During the six-month planning process, the council will conduct an inventory of the existing cultural activities that help people access artistic offerings here. The four-pronged effort also calls for the identification of common visions and goals for artistic offerings, the evaluation of options and strategies for future artistic programming and completion of the plan for the city..

During the inventory, volunteers will categorize the people, organizations, places, venues, activities and other elements that add to what they call the city’s artistic ecosystem. The inventory would also include a comparison to what other cities have to offer.

To develop the vision and goals of the city’s artistic programming, the project will look at the strengths, shared priorities and opportunities to create and participate in artistic endeavors and establish goals for supporting a sustainable, resilient and inclusive cultural community. The final plan will seek to be a guide to arts here including the physical, programmatic and organization infrastructure to support the artistic endeavors here that would contribute to the city’s economic development, community cohesion and individual creativity encouraged by the arts.

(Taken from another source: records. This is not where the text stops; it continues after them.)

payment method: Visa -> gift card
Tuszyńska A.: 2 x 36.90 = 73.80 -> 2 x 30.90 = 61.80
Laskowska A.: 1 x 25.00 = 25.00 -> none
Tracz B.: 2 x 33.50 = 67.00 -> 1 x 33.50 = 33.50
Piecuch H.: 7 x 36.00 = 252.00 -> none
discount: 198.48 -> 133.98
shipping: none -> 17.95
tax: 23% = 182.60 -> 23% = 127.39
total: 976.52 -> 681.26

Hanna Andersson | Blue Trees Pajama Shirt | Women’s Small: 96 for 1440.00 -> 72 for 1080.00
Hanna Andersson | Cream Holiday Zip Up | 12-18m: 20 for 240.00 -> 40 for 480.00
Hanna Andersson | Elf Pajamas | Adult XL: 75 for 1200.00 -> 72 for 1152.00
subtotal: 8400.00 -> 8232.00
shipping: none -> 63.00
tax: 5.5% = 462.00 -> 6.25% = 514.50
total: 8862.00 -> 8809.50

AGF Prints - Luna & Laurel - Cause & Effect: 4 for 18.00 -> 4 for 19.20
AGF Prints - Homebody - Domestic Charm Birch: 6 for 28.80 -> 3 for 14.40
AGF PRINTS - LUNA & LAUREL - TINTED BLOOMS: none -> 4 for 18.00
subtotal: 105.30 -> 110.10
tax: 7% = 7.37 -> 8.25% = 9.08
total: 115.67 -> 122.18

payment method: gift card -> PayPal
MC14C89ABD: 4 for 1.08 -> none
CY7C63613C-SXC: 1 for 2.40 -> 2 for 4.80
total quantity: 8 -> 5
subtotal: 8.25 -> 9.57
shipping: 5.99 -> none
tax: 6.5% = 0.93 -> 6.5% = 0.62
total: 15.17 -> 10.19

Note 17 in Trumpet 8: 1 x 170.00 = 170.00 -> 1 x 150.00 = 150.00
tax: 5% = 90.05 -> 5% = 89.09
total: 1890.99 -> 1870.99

The survey will include questions about artistic history, food, painting, theater, knitting, festivals, markets, museums, dominoes, drum circles, library, poetry, including the spoken word and where in the city arts seem to live for people, including Asbury Avenue, Memorial Drive, Springwood Avenue and Springwood Park, Sunset, Deal or Wesley lakes, the downtown, including Cookman, Lake and Mattison Avenues, Library Square Park and other areas.

The survey asks what keeps people away from accessing arts including whether art is cultural sensitivity and inclusive, whether there is child care, ADA provisions, language issues, scheduling and timing of artistic programming and other issues.